RECORDS FOR THIS EXERCISE: Begin

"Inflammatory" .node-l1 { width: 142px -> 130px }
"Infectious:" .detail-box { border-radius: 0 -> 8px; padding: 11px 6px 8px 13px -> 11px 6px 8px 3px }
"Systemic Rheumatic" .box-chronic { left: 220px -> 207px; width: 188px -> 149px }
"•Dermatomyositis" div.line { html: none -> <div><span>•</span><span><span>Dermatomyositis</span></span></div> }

RECORDS FOR THIS EXERCISE: End
RECORDS FOR THIS EXERCISE: Begin

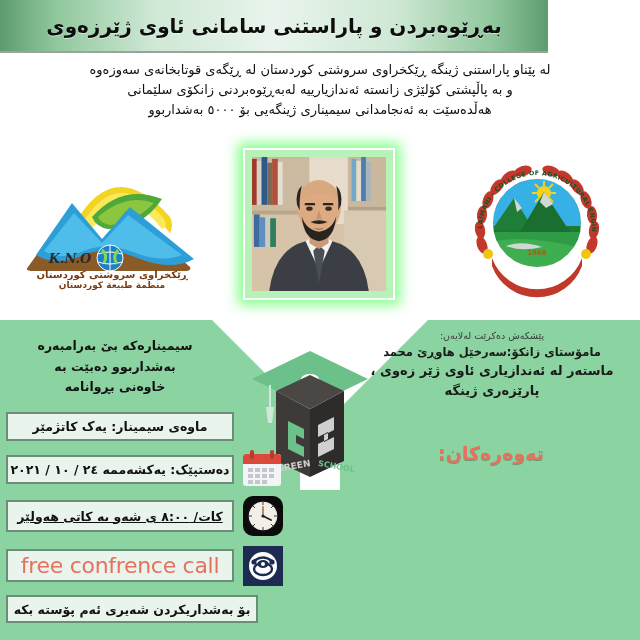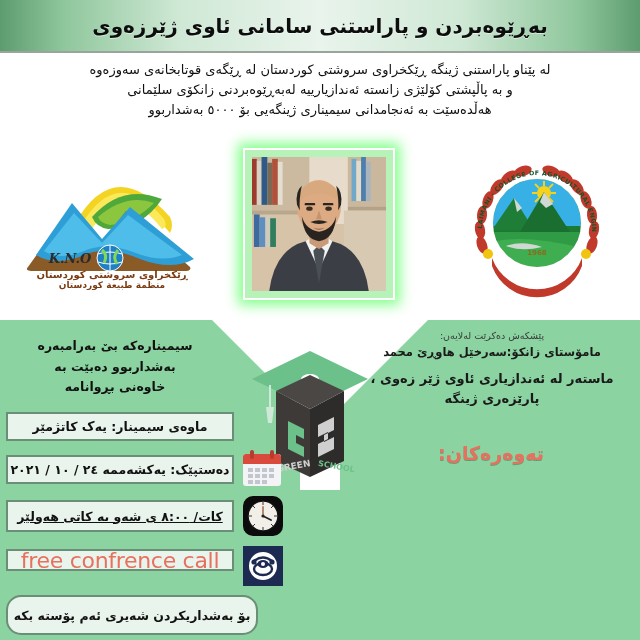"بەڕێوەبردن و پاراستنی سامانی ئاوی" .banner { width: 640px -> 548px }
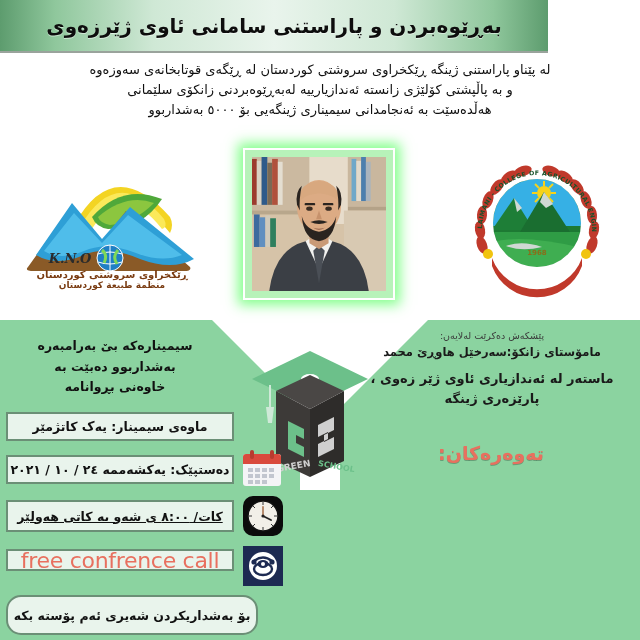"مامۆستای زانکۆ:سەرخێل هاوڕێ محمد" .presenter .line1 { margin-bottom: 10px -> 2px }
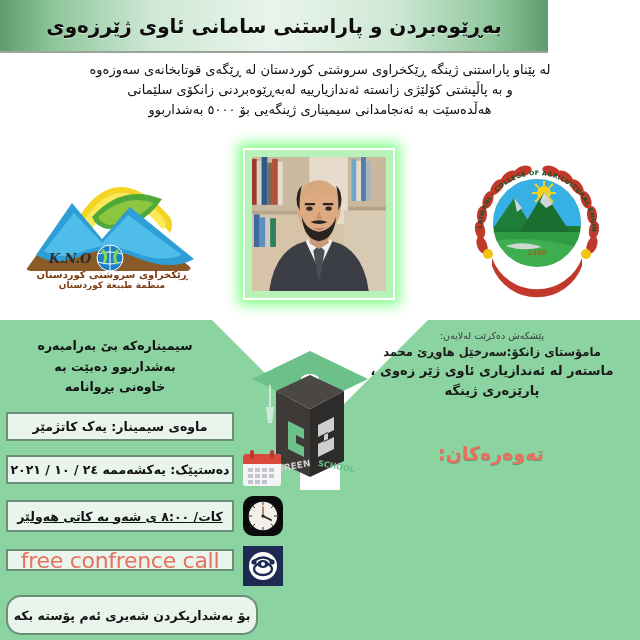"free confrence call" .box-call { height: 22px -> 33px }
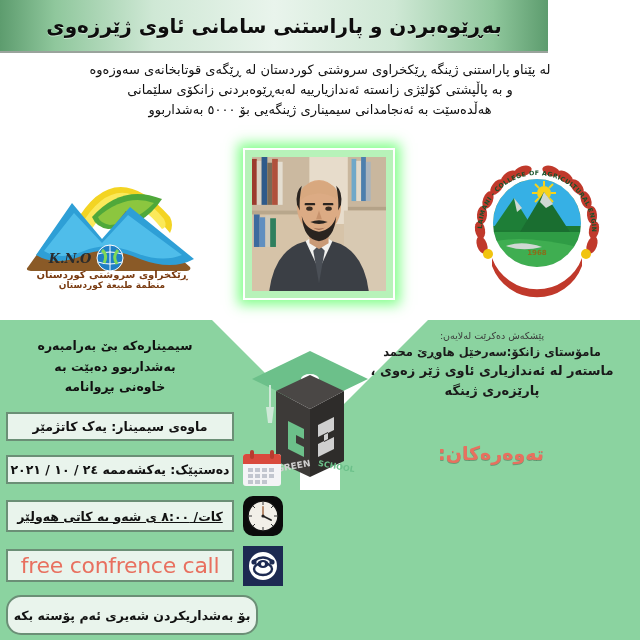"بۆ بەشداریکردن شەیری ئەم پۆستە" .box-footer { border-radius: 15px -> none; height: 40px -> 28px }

RECORDS FOR THIS EXERCISE: End

* **TASK ITEM**:
Your task is to restate, word for word, only those lines above that fall between the line holding "width: 142px ->" and the line holding "html: none ->", inclusive.

* **ANSWER BOX**:
"Inflammatory" .node-l1 { width: 142px -> 130px }
"Infectious:" .detail-box { border-radius: 0 -> 8px; padding: 11px 6px 8px 13px -> 11px 6px 8px 3px }
"Systemic Rheumatic" .box-chronic { left: 220px -> 207px; width: 188px -> 149px }
"•Dermatomyositis" div.line { html: none -> <div><span>•</span><span><span>Dermatomyositis</span></span></div> }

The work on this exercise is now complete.